How many pages is it? You can probably take pictures using a camera, or even a mobile phone.


Good job releasing this source code.

This will ensure it's preserved properly. It might even spawn new work fixing bugs or adding features.

Much better than letting the media with the sources rot somewhere, eventually lost.


Wrote a lot of term papers in Word Writer (printed on a Star NX-10C). This is a delightful thing to see.


Word Writer 2 and a Commodore MPS-801 printer got me through high school.

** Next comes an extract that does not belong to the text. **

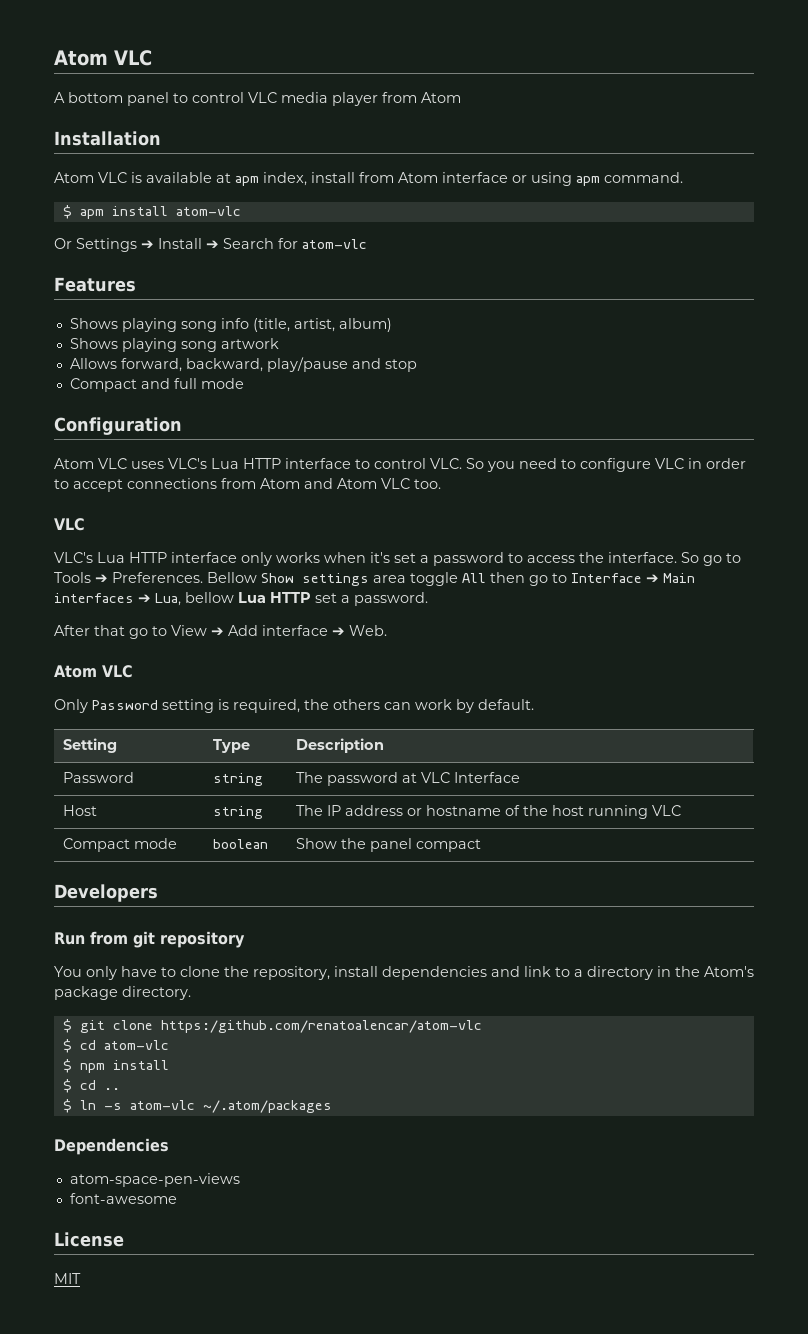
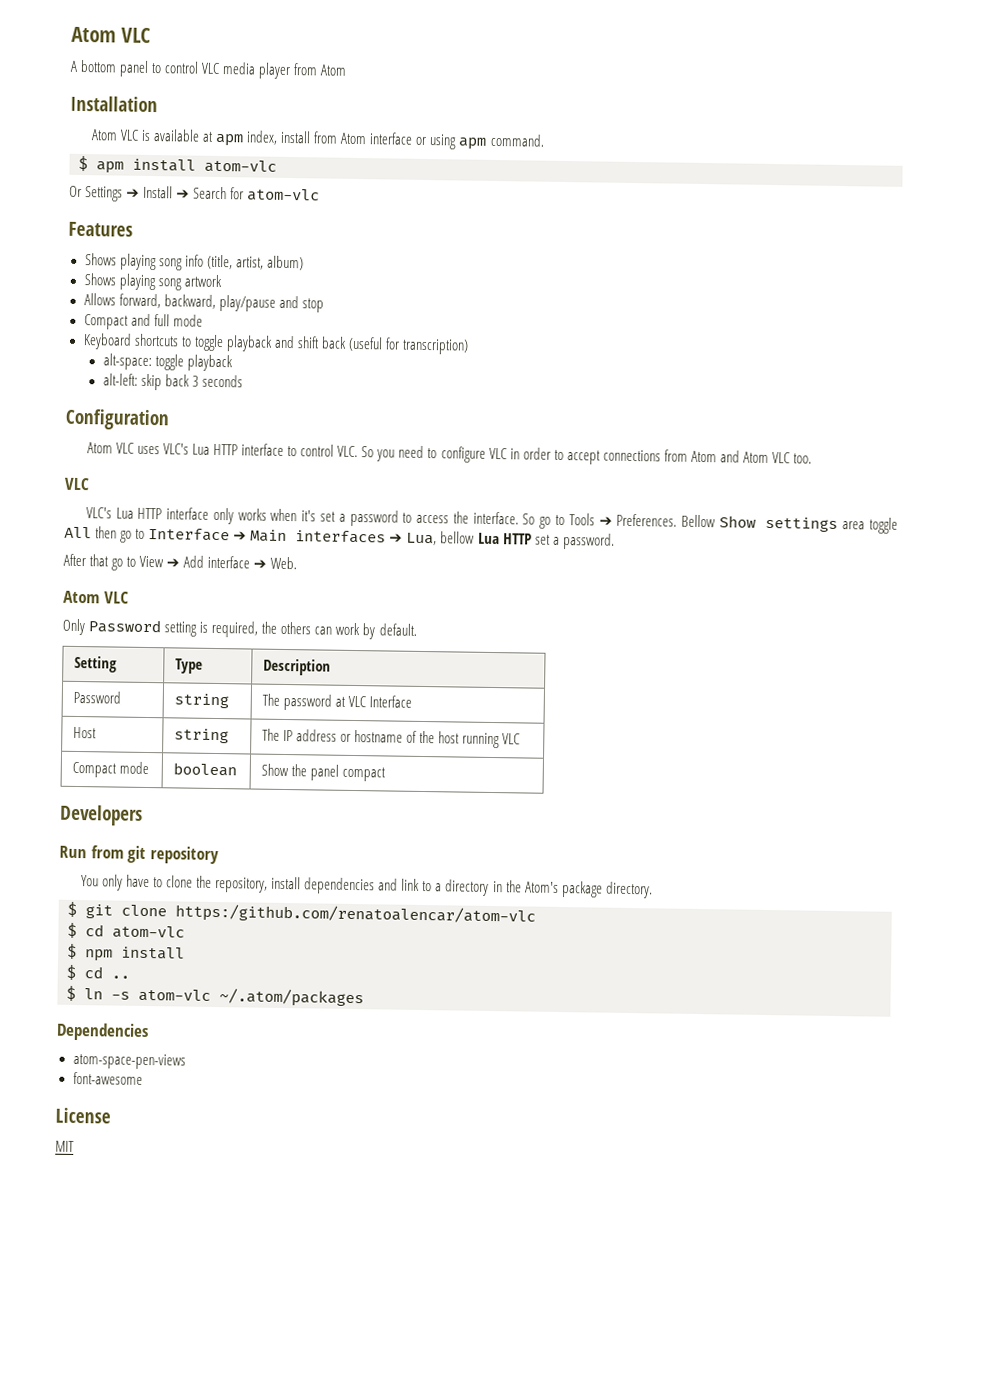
(244, 383) none -> [82,333,470,355] [102,353,233,372] [102,373,243,391] // Keyboard shortcuts to toggle playback and shift back (useful for transcription) // alt-space: toggle playback // alt-left: skip back 3 seconds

Word Writer 4 and an Okidata Okimate 20 printer, here. Some years ago I wrote a quick-and-dirty program to convert the files to HTML [1]... only to be absolutely horrified at how awful my writing was as a teenager. ;)

[1] https://cafbit.com/post/migrating_legacy_documents_from_word...


The MPS-801 was a uni-directional printer, with a coil spring to pull the head back to the left hand side. Other than making it slow, it also flew back via the spring and hit the left side with a loud thunk after ever line, which made printing stuff out late at night when everyone else was sleeping, very problematic.


In high school, if needed, I was always able to turn on the charm and talk my way into being able to turn papers in late without penalty, so I was never up late enough printing a paper to disturb anyone. I left my C64 behind when going to college so the MPS-801 never disturbed anyone there either.


I've never seen a word processor other than Compute!'s Speedscript that implemented Commodore-Z, which transposed the last two characters typed.

Very useful for people who often sometimes type words like "its" as "ist."


Good times. I used Speedscript as a pro tech writer for a few years, connected to a Brother typewriter with a parallel port interface dongle thing. Typed it in myself.


    ; THIS IS REMOVED BECAUSE IT KILLS FILES OPENED FOR
    ; MAIL-MERGE.  I DON'T KNOW RIGHT NOW WHY THIS IS HERE
Ah, a classic from before the days of source control.


I see stuff like this in source controlled repos all the time! The argument is that, even if it's in the git history, it'll get lost/forgotten about in case it's ever needed again.


In some(!) cases it totally makes sense to provide a hint for the person who might read the source code and wonder why there is a certain 'void' recognisable in the code, because it has been designed around another piece of code or data that is no longer there. Better to keep a short comment in the source file for readers to stumble over, and then via blame it's easy to read up on the whole history in version control.


(2019)- pretty cool though - I hadn't heard about this release till now.